Lets go back to my comments made previously. If you think a skilled professional with high-end tools has done the research to know you have a vault, know what is in the vault, and know how the vault is constructed, and he is coming to your house to get your ex-fiancé's engagement ring, $1500 cash, and some guns out of your vault, then you've got big problems and you likely need that Class 3 vault.

OTOH, if you're just a normal guy, wanting to protect a collection from a smash & grab, or even a dedicated junkie, a normal 8" poured-wall vault is more than plenty.

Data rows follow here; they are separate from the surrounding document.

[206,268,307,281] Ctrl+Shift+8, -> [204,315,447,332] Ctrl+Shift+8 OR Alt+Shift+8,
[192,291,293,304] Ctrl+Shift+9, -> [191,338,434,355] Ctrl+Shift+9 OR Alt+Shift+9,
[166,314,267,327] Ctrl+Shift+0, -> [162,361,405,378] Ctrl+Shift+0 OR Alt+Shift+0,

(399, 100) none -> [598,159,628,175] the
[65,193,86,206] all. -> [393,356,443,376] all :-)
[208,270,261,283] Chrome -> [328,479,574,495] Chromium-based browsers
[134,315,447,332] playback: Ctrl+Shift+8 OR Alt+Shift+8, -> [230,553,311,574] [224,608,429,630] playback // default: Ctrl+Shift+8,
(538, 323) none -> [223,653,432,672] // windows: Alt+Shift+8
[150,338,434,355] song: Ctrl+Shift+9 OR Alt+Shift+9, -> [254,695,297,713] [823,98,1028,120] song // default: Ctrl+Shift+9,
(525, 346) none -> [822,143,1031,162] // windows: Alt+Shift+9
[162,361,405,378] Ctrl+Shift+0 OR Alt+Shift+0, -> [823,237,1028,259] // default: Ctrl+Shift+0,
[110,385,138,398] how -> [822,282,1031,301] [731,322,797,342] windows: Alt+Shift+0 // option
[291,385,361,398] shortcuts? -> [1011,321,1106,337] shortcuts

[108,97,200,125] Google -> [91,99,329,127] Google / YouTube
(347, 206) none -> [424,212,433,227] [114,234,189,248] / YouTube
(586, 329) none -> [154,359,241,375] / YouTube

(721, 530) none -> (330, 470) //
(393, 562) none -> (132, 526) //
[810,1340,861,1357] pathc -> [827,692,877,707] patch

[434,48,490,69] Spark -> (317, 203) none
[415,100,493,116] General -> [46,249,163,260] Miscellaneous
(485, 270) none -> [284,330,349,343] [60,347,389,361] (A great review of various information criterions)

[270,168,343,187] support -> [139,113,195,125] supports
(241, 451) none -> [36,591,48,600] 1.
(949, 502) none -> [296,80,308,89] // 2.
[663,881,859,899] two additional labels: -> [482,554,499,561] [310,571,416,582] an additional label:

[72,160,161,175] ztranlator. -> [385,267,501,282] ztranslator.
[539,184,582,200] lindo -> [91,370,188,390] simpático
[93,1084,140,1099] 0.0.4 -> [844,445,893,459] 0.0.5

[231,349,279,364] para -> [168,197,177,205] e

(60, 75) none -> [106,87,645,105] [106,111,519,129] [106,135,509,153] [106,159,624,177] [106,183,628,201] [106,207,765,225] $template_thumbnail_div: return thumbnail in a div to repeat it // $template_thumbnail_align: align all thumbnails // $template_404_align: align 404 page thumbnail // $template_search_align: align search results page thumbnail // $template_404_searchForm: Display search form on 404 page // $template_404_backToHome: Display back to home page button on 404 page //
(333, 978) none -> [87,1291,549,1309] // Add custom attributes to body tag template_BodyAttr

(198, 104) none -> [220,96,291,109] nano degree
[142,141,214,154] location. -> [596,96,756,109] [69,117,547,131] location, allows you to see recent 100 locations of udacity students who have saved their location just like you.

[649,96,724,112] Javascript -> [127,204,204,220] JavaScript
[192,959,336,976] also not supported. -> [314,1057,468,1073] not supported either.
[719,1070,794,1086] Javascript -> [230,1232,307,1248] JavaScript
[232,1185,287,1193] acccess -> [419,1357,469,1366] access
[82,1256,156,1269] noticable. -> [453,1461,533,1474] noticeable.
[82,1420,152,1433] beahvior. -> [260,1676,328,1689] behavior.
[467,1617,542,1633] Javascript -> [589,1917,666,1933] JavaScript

To those suggesting the concrete chainsaw or the ring-saw, or other such devices that COULD penetrate the vault. Take into account the totality of the situation. The smart folks with those tools and time to plan a coordinated vault break-in aren't targeting residential vaults. As a matter of fact, has a residential vault holding normal valuables EVER been targeted and successfully breeched? (IE, the billionaire with a large collection of fine gold artwork doesn't count) If there has been one breeched what were the circumstances? Skilled men with tools after high-end valuables? Junkie with pawn-shop tools and 2 weeks while owners are on vacation?

The fact of the matter is that the only way a junkie is getting in is if he has LOTS of time... and that generally isn't the case.

I've never seen a ring-saw in use before and only ever saw 1 chain-saw. Those are high-end tools that are usually only in the hands of professionals that paid very good money to get them.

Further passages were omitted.